According to Investopedia, some lawyers recommend detailing who gets which assets and why. It will help the court determine whether you were in your right mind.

Oral Wills

Oral wills are verbal. They are also referred to as deathbed will. Most states do not recognize an oral will. States that recognize an oral will require that you must be in danger or seriously ill.

Testamentary Will (Sample)

Since testamentary wills are the most reliable and commonly used wills, we will show you how to draft them. It is a simple procedure that goes like this:

  • Make a list of assets you want to include in the will. You can only detail assets you own yourself or with someone else.
  • Spouses should make separate wills.
  • List initial beneficiaries and contingent beneficiaries in case the initial beneficiaries die before the testator.
  • Name the executor who will execute your will.
  • Choose a caretaker for any minor children.
  • Choose a guardian who manages the property of your young children until they come of age.
  • Write the will. You can either do it yourself, through a lawyer, or through online services, many of which are free. But, keep in mind that a probate lawyer can help you efficiently navigate each phase of the legal system.
  • Have witnesses present when signing the will. Notarize and store the will safely.

What Happens if You Don’t Have a Will?

If you die without a will, you are known as an intestate. Intestate refers to dying without a will. Also, your estate can go into intestacy if your will is invalid for any reason (improper format, for example). In the case of intestacy, a local probate court will take over and appoint an administrator that will divide up the assets among heirs. The heirs, in this case, are called “distributees.” The administrator must follow the intestacy rules set by the local jurisdiction. Each state has its laws regarding intestacy. Usually, the spouse gets 50% of the assets, and the other 50% is equally divided among children. If there is no spouse or children, the assets get divided amongst siblings, parents, and relatives. Assets jointly owned have a “transfer on death” policy which automatically transfers the ownership to the surviving joint owner. 

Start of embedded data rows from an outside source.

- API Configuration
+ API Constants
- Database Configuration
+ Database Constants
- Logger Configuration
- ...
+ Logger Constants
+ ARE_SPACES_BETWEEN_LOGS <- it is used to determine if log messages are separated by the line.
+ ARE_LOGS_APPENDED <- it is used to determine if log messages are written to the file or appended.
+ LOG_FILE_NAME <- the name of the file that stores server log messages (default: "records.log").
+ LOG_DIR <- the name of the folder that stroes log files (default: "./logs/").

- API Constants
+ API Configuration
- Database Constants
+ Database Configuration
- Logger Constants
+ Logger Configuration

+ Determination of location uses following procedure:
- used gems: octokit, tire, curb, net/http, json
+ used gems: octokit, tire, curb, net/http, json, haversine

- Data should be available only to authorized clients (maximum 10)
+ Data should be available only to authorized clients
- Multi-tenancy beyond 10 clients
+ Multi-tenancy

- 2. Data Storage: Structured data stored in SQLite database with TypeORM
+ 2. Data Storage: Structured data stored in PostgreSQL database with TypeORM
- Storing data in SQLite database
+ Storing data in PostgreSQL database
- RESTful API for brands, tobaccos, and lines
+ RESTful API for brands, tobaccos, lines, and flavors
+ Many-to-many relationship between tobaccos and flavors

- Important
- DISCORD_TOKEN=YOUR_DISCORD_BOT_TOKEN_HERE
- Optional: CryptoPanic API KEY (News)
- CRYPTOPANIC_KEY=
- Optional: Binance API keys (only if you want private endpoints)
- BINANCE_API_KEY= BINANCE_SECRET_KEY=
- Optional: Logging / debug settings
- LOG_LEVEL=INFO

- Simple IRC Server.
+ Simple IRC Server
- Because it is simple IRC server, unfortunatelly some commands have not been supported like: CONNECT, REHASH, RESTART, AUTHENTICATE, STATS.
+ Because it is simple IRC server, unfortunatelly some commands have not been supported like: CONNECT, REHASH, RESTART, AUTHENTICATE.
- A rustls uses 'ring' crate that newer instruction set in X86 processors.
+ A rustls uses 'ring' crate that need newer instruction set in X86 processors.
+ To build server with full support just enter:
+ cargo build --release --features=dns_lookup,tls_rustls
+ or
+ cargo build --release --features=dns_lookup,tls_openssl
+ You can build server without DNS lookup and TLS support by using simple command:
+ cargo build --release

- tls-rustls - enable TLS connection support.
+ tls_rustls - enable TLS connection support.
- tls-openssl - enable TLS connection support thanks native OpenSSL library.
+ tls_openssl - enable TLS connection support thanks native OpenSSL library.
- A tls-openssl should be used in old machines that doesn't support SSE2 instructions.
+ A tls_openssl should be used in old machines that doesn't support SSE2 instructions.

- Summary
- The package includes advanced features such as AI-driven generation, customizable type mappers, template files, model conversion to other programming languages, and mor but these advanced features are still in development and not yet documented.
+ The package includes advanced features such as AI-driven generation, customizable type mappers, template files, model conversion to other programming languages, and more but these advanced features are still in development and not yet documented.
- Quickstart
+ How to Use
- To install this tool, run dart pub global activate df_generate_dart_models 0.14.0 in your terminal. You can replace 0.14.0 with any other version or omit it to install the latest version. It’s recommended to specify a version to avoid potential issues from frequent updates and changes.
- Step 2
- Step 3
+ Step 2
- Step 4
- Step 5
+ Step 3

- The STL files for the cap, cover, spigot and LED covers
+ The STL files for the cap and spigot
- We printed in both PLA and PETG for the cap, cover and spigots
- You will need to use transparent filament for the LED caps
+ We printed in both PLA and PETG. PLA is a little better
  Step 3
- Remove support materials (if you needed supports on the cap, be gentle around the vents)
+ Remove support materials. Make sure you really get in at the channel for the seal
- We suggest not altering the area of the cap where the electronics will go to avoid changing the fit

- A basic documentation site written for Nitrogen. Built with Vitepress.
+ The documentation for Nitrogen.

Death comes for us all. It is a natural part of life. It is also natural to write a will. It will communicate your last wishes to your loved ones regarding your estate and how to divide it among heirs and beneficiaries. There are many types of wills. The most reliable and common one is a testamentary will. Wills are not just for the wealthy people with a large estate. Anyone can and should create a will to dictate what happens to their belongings. Because without one, your states’ local probate courts will decide what happens to your assets.